Sons, lumières & couleurs
Pour construire ses dispositifs, Lignon recourt à l’électronique, aux leds et à l’informatique. Témoin, son Écran-durée (2003-2010), l’une de ses productions emblématiques. Sur un écran, d’abord « gris moyen ou noir », se forme un damier de couleurs. On pourrait les croire stables, mais une observation attentive permet de se rendre à l’évidence : elles ne cessent de varier et la configuration visible sur l’écran se modifie sans cesse de façon parfaitement aléatoire. Le programme conçu par Lignon exclut toutes formes d’anticipation. « L’écran RVB, indique Lignon, dispose en standard de plus de 16 millions de couleurs !!!… Une histoire dans le regard se crée. L’intérêt est à la mesure de l’implication de chacun. Certains en viennent à se demander si ce
hasard n’est pas le meilleur coloriste de tous les temps ! » Idem avec les « Bichromes RVB » (2003-2010). L’écran est divisé en 2 zones colorées, dont le programme rafraîchit les données de couleurs toutes les 9 secondes, selon un principe parfaitement aléatoire. Le système dispose de 281 mille milliards de bichromes ! « Chaque « Bichrome », indique Lignon, a donc une récurrence moyenne de 80 millions d’années. On est sûr de vivre une expérience unique et singulière, à tout instant, et même à l’échelle d’une vie. »

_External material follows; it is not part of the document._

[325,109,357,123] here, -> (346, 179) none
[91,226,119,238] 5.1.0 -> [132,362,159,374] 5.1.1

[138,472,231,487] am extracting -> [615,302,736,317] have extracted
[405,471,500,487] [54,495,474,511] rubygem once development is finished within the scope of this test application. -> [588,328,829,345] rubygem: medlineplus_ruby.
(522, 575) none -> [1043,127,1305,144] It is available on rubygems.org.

Microbruit d’horizon (2006-2008) combine lumière et son. Un signal sonore variable provoque l’allumage d’un tableau pixel « lorsqu’il est au-dessus de sa phase ».

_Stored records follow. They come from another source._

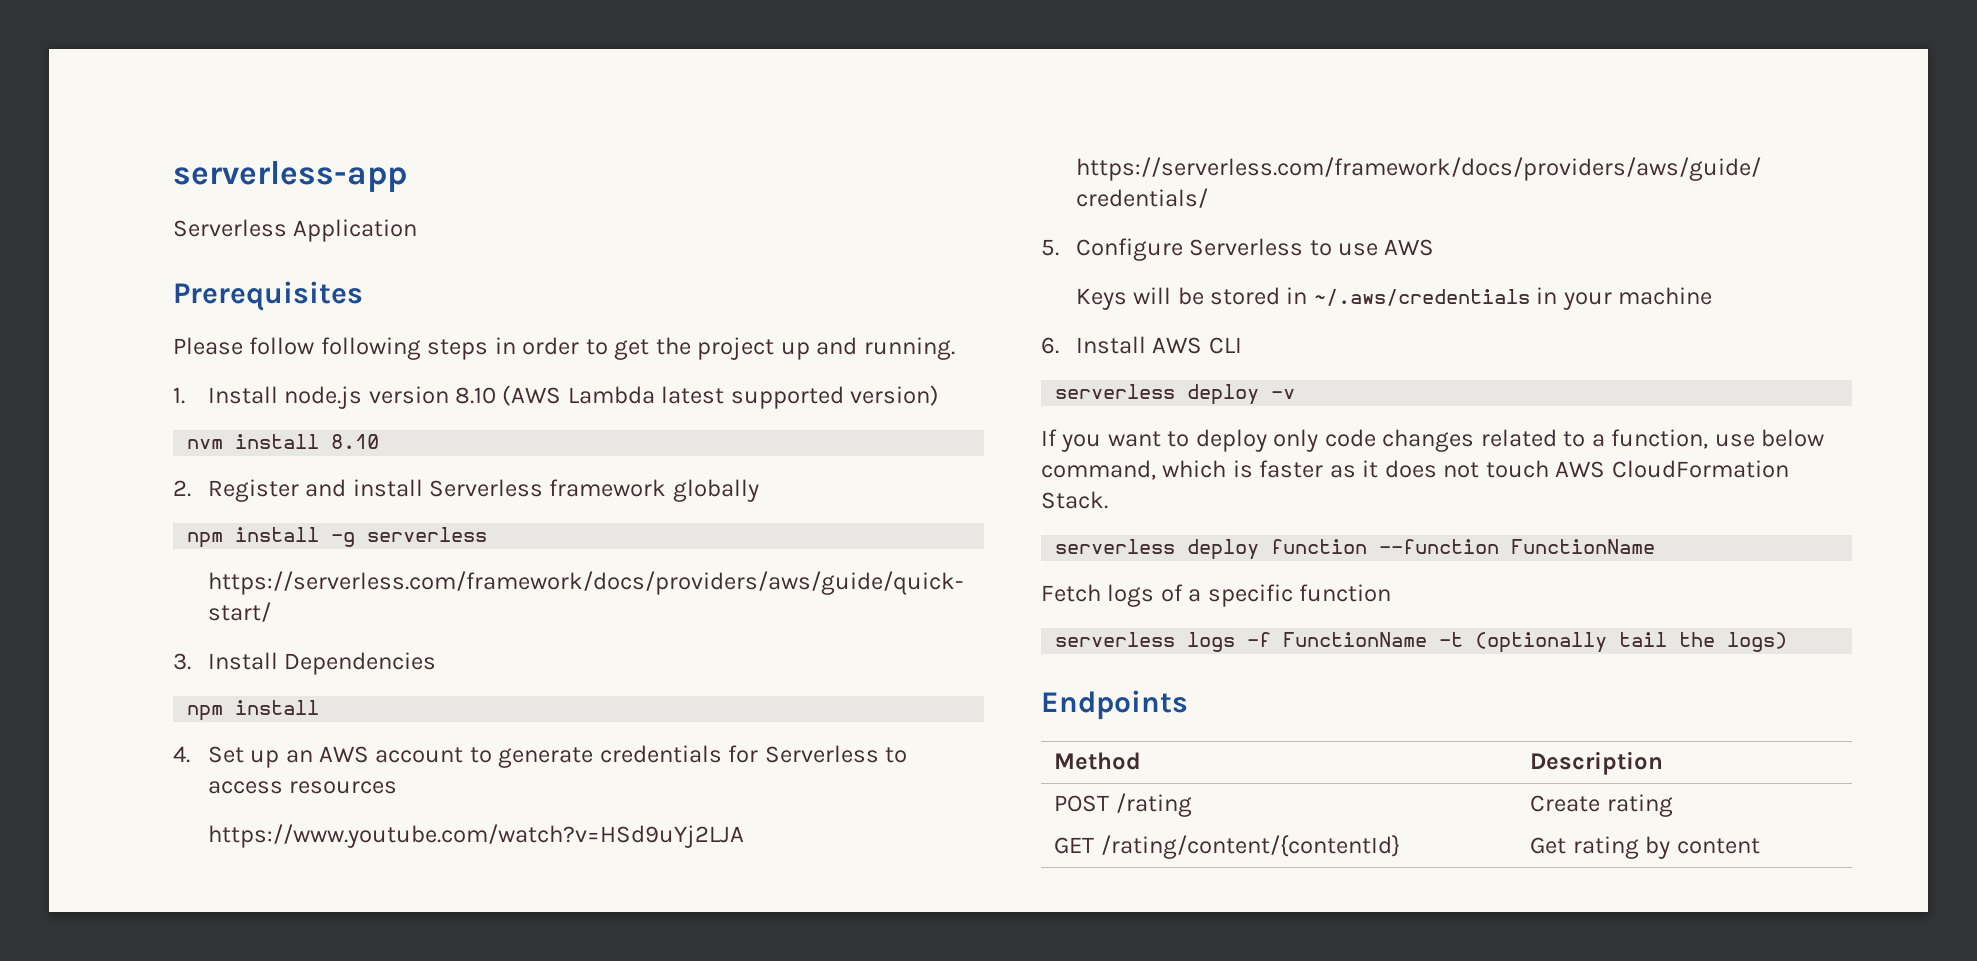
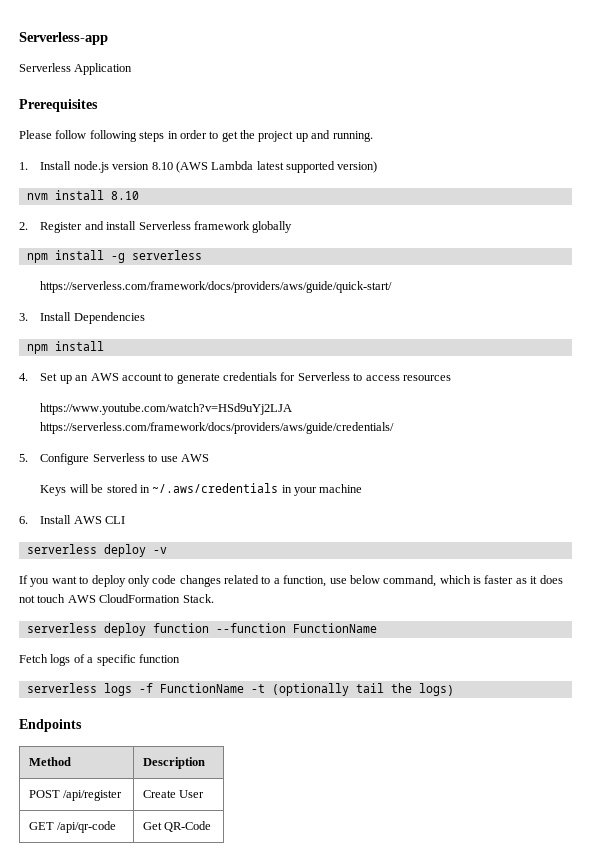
[173,161,407,192] serverless-app -> [19,32,108,45] Serverless-app
[1115,793,1192,817] /rating -> [63,790,123,801] /api/register
[1606,794,1673,817] rating -> [179,790,205,798] User
[1100,835,1400,859] /rating/content/{contentId} -> [57,821,117,833] /api/qr-code
[1572,836,1760,859] rating by content -> [164,821,212,832] QR-Code

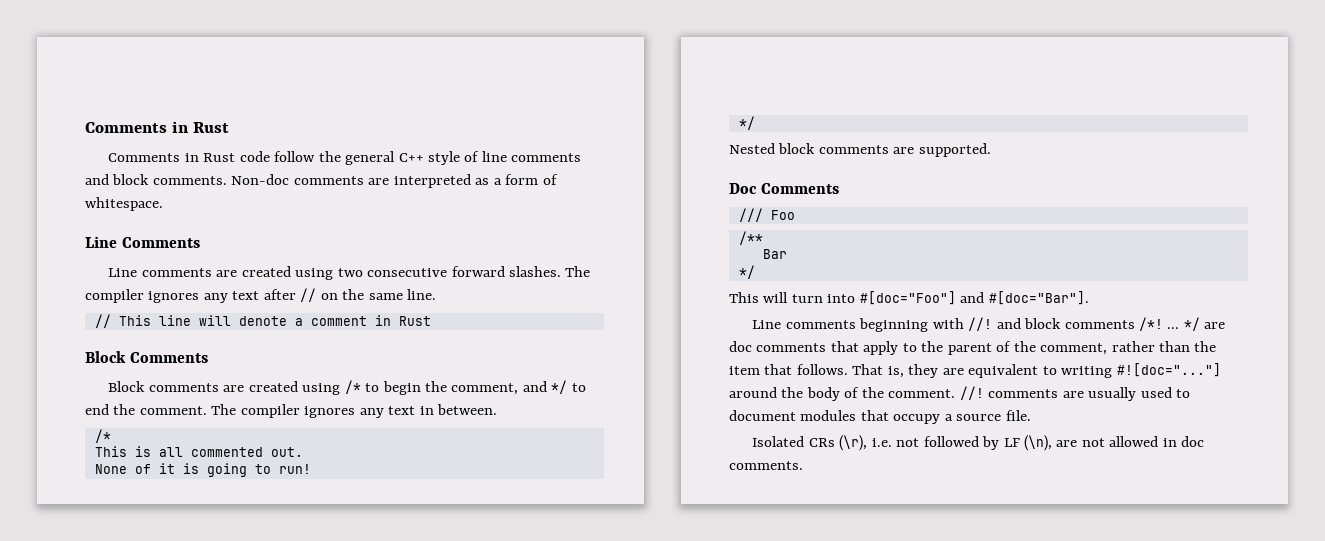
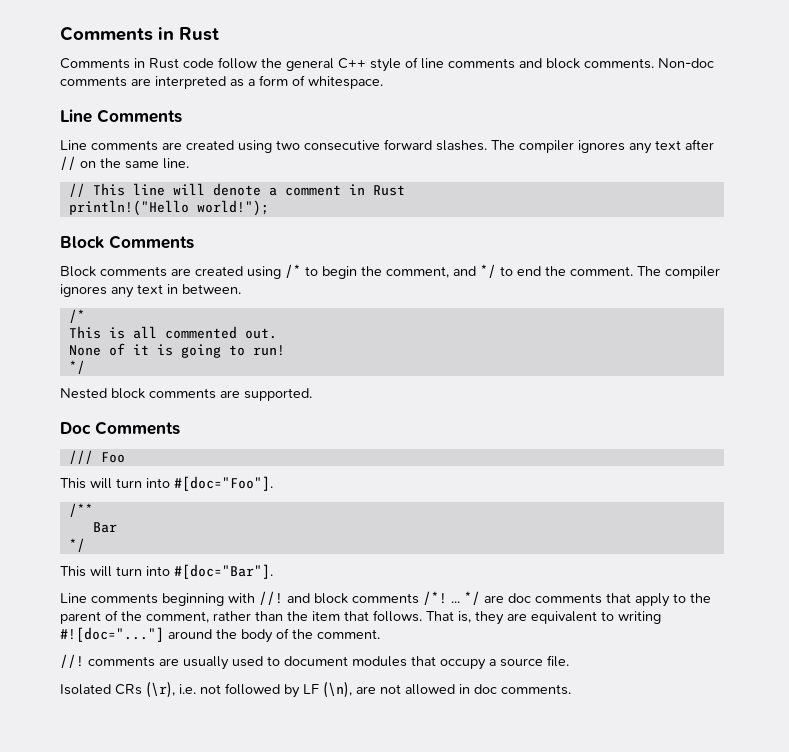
(431, 321) none -> [68,200,269,216] // println!("Hello world!");
(795, 215) none -> [60,476,273,491] // This will turn into #[doc="Foo"].
[859,291,985,305] #[doc="Foo"] and -> (170, 571) none
(956, 393) none -> (380, 634) //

À l’inverse, celui-ci s’éteint lorsque le signal est « au-dessous de sa phase ». L’alternance allumé/éteint est aléatoire. En revanche, grâce à une « astuce technique », Lignon a pu atteindre à une symétrie parfaite : « dans le temps, le tableau pixel est au moins autant allumé qu’éteint. » Au moyen de ses dispositifs, Lignon peut investir des espaces où il va distribuer des signaux lumineux et sonores, là encore de façon aléatoire. Il propose notamment des dessins de LEDs. Disposés sur les parois d’un lieu donné, ces derniers s’allument et s’éteignent de façon rigoureusement imprévisible.

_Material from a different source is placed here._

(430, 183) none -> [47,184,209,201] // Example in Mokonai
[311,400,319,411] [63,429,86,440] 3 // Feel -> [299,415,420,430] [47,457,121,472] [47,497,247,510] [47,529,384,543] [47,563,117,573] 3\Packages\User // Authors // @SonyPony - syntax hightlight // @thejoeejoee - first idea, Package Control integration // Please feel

Avec Discret Thougts – fiction binaire (2006), Lignon orchestre un véritable « big bang numérique ». 48 LEDs alignées sur une barre horizontale clignotent à des fréquences différentes, chacune correspondant à la moitié de la fréquence de la précédente. La 16e LED en partant de la droite clignote ainsi à une fréquence de 2 secondes : une allumée, une éteinte. La LED la plus à gauche s’allumera au bout de 136 ans pour s’éteindre après 272 ans ! « Nous voyons donc, dit Lignon, un défilement ordonné des nombres entiers écrits en binaire. Il n’y aura pas de remise à zéro, ni de pause. »
Rupture avec « l’évidence du visible », « brisure dans l’ordre du temps » (Didier Arnaudet, 1996), ainsi opèrent les dispositifs conçus par Lignon. Ils rompent avec
notre vision habituelle du monde pour ouvrir un espace d’interrogation. Qu’est ce qui va advenir ? On s’interroge. Mais le défilement des signaux sonores et lumineux n’apporte pas de réponse définitive. Impossible d’y discerner un ordre rationnel. C’est le hasard qui toujours décide et fait miroiter sous le regard de l’observateur le champ inépuisable des possibles. À lui — l’observateur —, s’il accepte le jeu et l’attention qu’il requiert, de plonger « au fond de l’inconnu pour trouver du nouveau » (Baudelaire, « Le Voyage »).